* **Task to complete**
Please take the lines from the one holding "Rugzak van Corduroy" through the one holding "Kinder Rugzak Puppy" in the data below and copy them exactly.

[Opening Supplied information section]

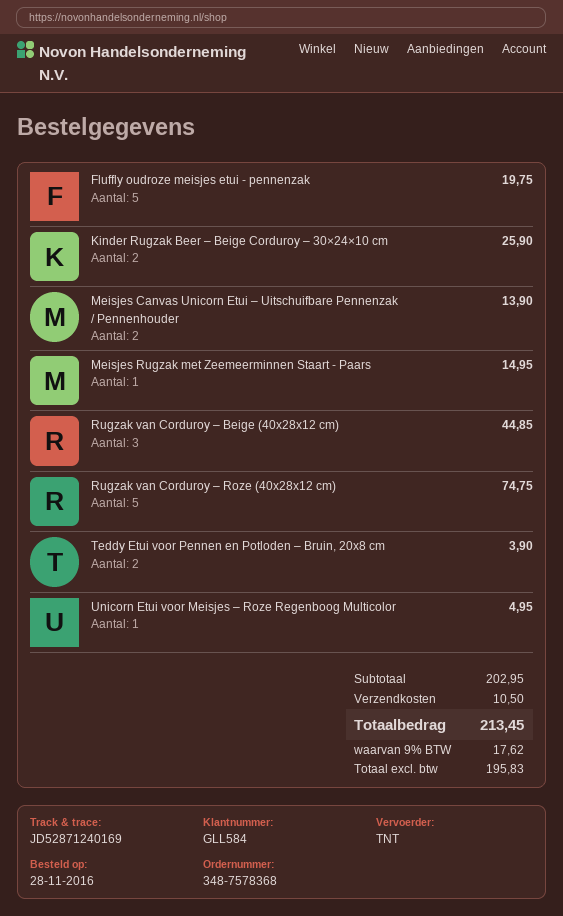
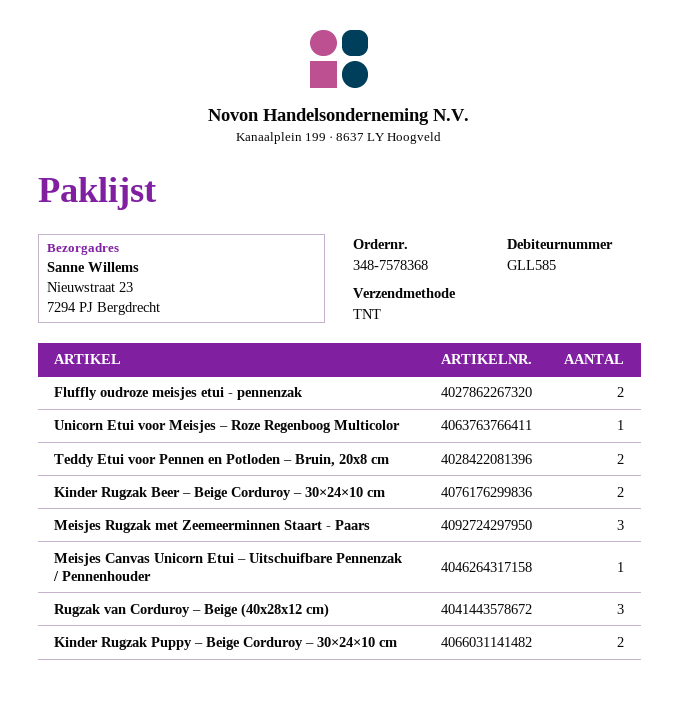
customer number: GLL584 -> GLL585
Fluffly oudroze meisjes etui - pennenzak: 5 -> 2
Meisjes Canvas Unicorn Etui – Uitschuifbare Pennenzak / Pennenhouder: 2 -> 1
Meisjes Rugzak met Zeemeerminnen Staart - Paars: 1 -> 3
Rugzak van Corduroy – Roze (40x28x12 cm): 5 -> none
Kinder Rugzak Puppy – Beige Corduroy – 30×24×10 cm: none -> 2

[Closing Supplied information section]
[Opening Supplied information section]

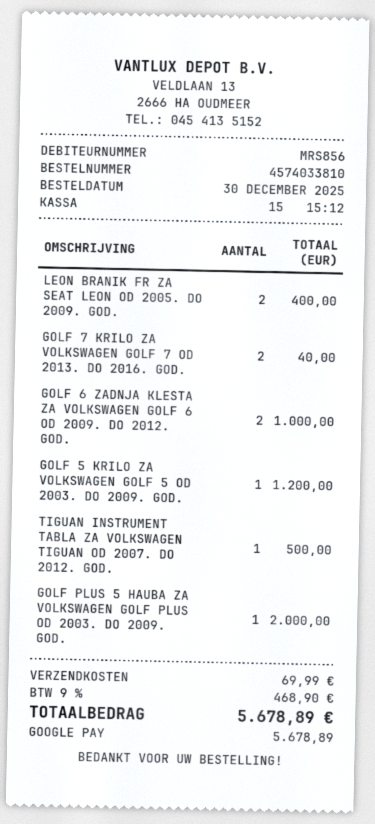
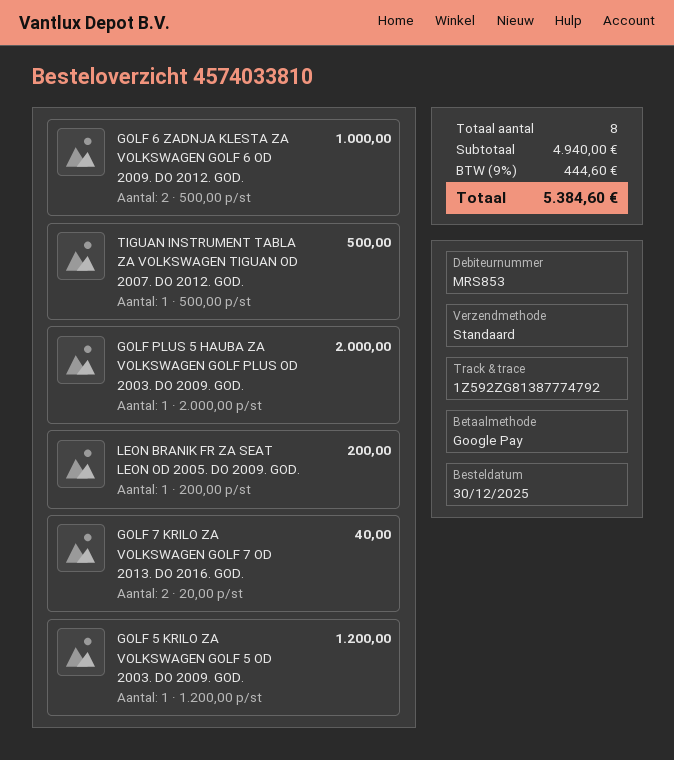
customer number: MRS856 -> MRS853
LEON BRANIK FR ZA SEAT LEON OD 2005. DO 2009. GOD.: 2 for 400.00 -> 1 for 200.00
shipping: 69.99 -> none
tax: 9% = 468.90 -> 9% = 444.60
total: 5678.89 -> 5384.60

[Closing Supplied information section]
[Opening Supplied information section]

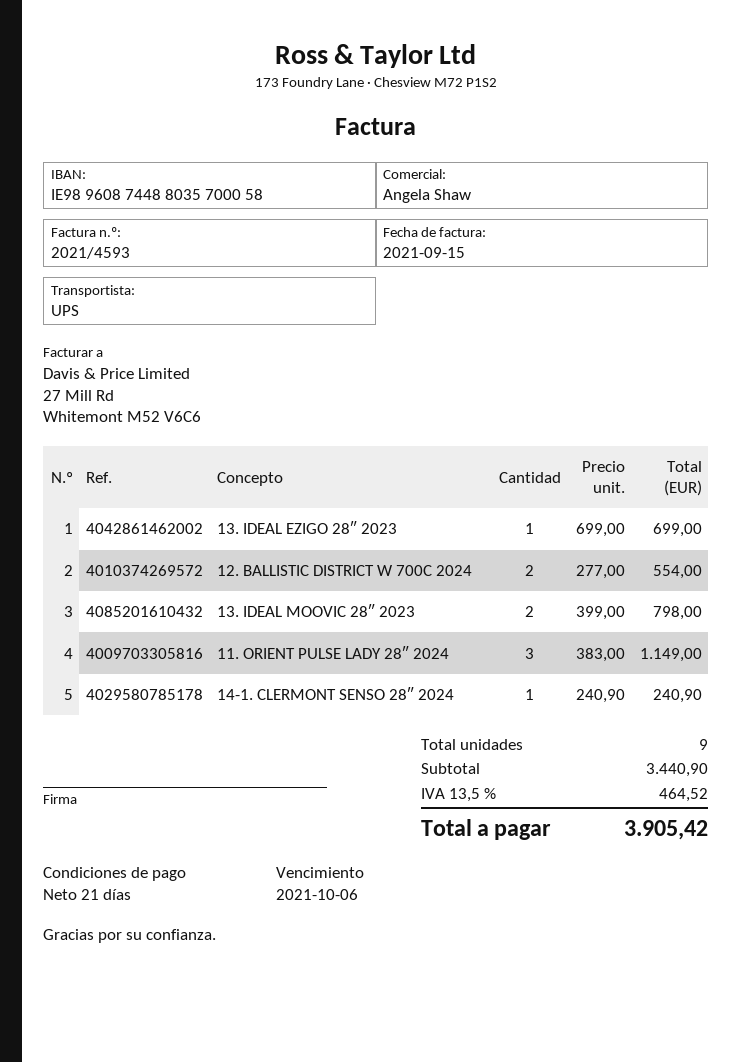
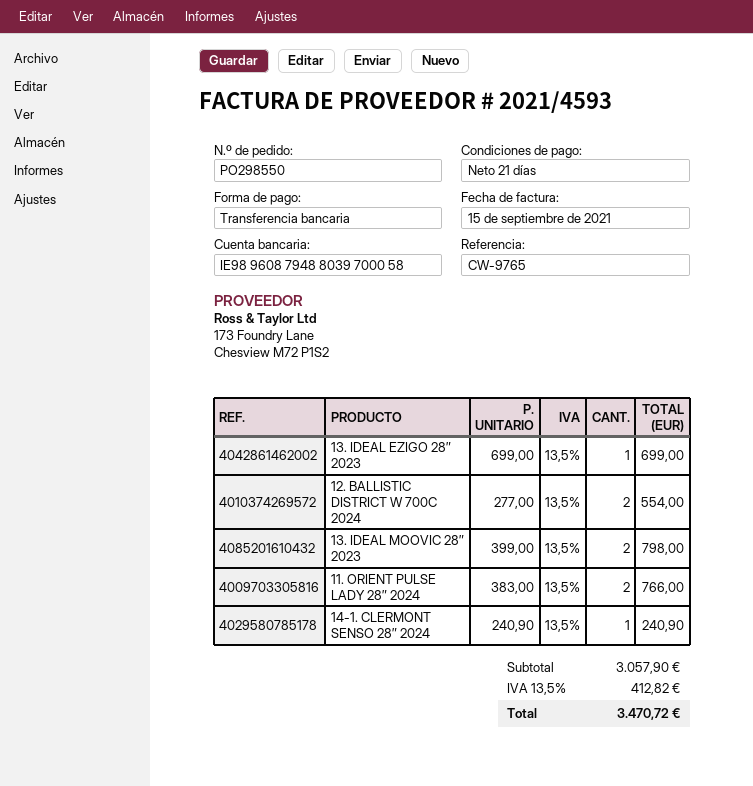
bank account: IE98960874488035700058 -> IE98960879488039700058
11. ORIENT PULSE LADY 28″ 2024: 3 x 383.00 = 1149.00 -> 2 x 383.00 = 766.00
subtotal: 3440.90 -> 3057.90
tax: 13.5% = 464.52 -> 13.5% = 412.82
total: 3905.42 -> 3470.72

[Closing Supplied information section]

* **Solution**
Rugzak van Corduroy – Roze (40x28x12 cm): 5 -> none
Kinder Rugzak Puppy – Beige Corduroy – 30×24×10 cm: none -> 2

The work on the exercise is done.